Mais ne nous arrêtons pas à la forme et passons au fond
L'humanité de Jésus : la force du projet
Pourtant, une fois que l'on a accepté ces codes narratifs, la série révèle sa véritable pépite : le portrait de Jésus. Interprété par Jonathan Roumie, ce Jésus est d'une humanité désarmante. Il rit, il plaisante, il se blesse en bricolant, et il manifeste une fatigue bien réelle.
On est loin de l'icône figée et distante des vieux péplums. Ici, la compassion et la miséricorde ne sont pas des concepts abstraits, mais des actes concrets. On voit un homme qui écoute vraiment, qui prend le temps de comprendre les failles de ceux qu'il rencontre. C'est cette proximité qui rend le personnage si magnétique.
Et la série nous rappelle bien qu'il est juif en plus d'être humain.
Une révolution dans le monde juif
Le point le plus réussi de la série est sans doute sa capacité à recontextualiser l'impact de Jésus. Il ne se contente pas de prêcher ; il crée un véritable séisme social et religieux. The Chosen montre brillamment comment ses interactions — notamment avec les femmes, les collecteurs d'impôts comme Matthieu, ou les parias — étaient d'une radicalité absolue pour l'époque.
- Briser les barrières sociales : son amitié avec les exclus scandalise les élites.
- Bouleverser la Loi : non pas pour l'abolir, mais pour en révéler le cœur, au grand dam des Pharisiens qui font tant penser avec leur rigorisme, leur solennité et leurs rites aux travers de l'Eglise actuelle...
- Le choix des disciples : une bande bigarée de pêcheurs (et pécheurs), collecteur d'impot pour Rome, tueur (le sicaire Simon le Zélote)... qui n'auraient jamais dû se côtoyer, réunis par une vision commune.
- Le choix de l'Amour et de la Miséricorde : alors que les juifs étaient occupés par les romains détestés et attendaient du Messie d'être un chef de guerre les boutant hors de la Terre Promise, Jésus au contraire se montre aimant et compatissant envers les romains, dont il utilisera la puissance et l'amour de l'Empire pour faire diffuser sa Révolution
Conclusion
Alors, faut-il regarder The Chosen ? Oui, sans aucun doute. Malgré ses tics de production hollywoodiens et son penchant pour le mélodrame, la série réussit l'essentiel : redonner du relief à une histoire que l'on pensait connaître par cœur. Elle nous présente un révolutionnaire de l'amour, dont la douceur est finalement bien plus subversive que n'importe quelle démonstration de force.

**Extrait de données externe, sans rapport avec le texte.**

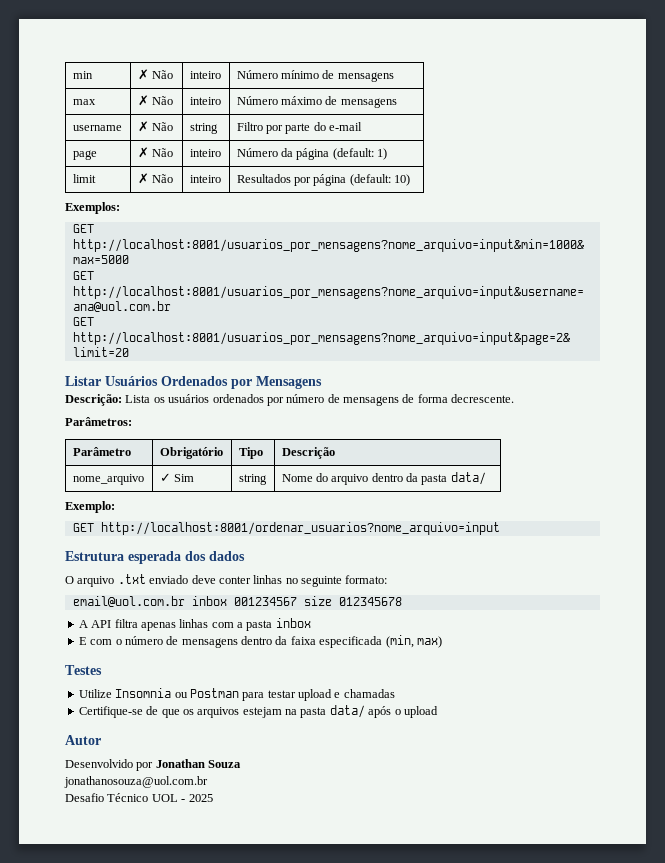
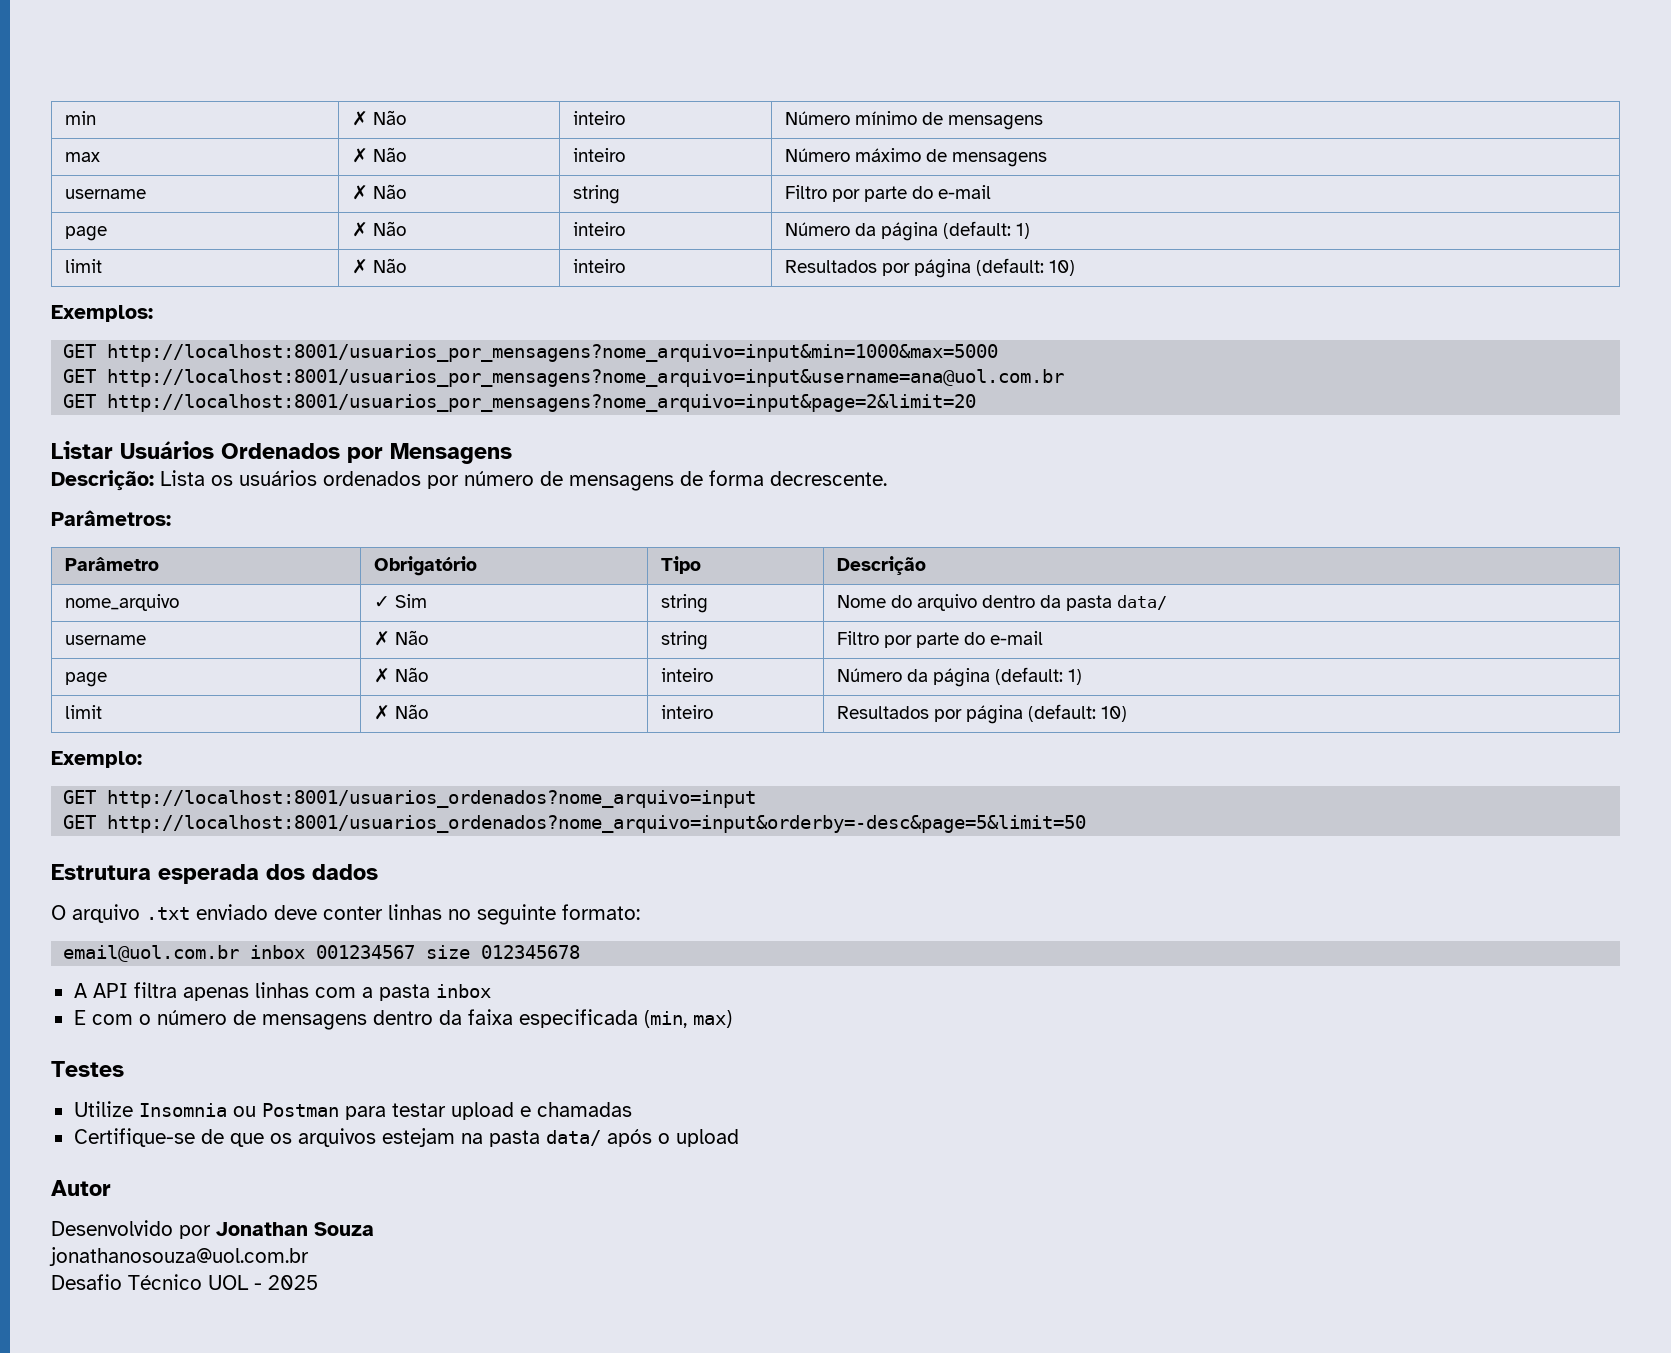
  nome_arquivo | ✓ Sim | string | Nome do arquivo dentro da pasta data/
+ username | ✗ Não | string | Filtro por parte do e-mail
+ page | ✗ Não | inteiro | Número da página (default: 1)
+ limit | ✗ Não | inteiro | Resultados por página (default: 10)
- GET http://localhost:8001/ordenar_usuarios?nome_arquivo=input
+ GET http://localhost:8001/usuarios_ordenados?nome_arquivo=input
+ GET http://localhost:8001/usuarios_ordenados?nome_arquivo=input&orderby=-desc&page=5&limit=50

The Chosen fait partie des choses qui -outre les preuves scientifiques de miracles- m'ont converti, moi qui étais sceptique et matérialiste. Je recommande chaleureusement cette série aux personnes dans le doute et rebutées par le caractère divin du Christ et la sainteté des apôtres : elle les met à notre niveau, profondément humains. Elle permet de comprendre la révolution qu'il a instituée au sein des Juifs qui attendaient un guerrier capable de bouter l'envahisseur romain et ont découvert un Agneau, doux et humble, qui leur a enseigné à aimer leur ennemi et a rompu avec l'oeil pour oeil. Elle met en lumière l'humilité, la douceur, l'amour et le génie permanent dont il fait preuve face au romains ou aux Juifs qui le rejettent. Bref, une excellente introduction aux Evangiles pour les non croyants et un renfort de foi pour les croyants!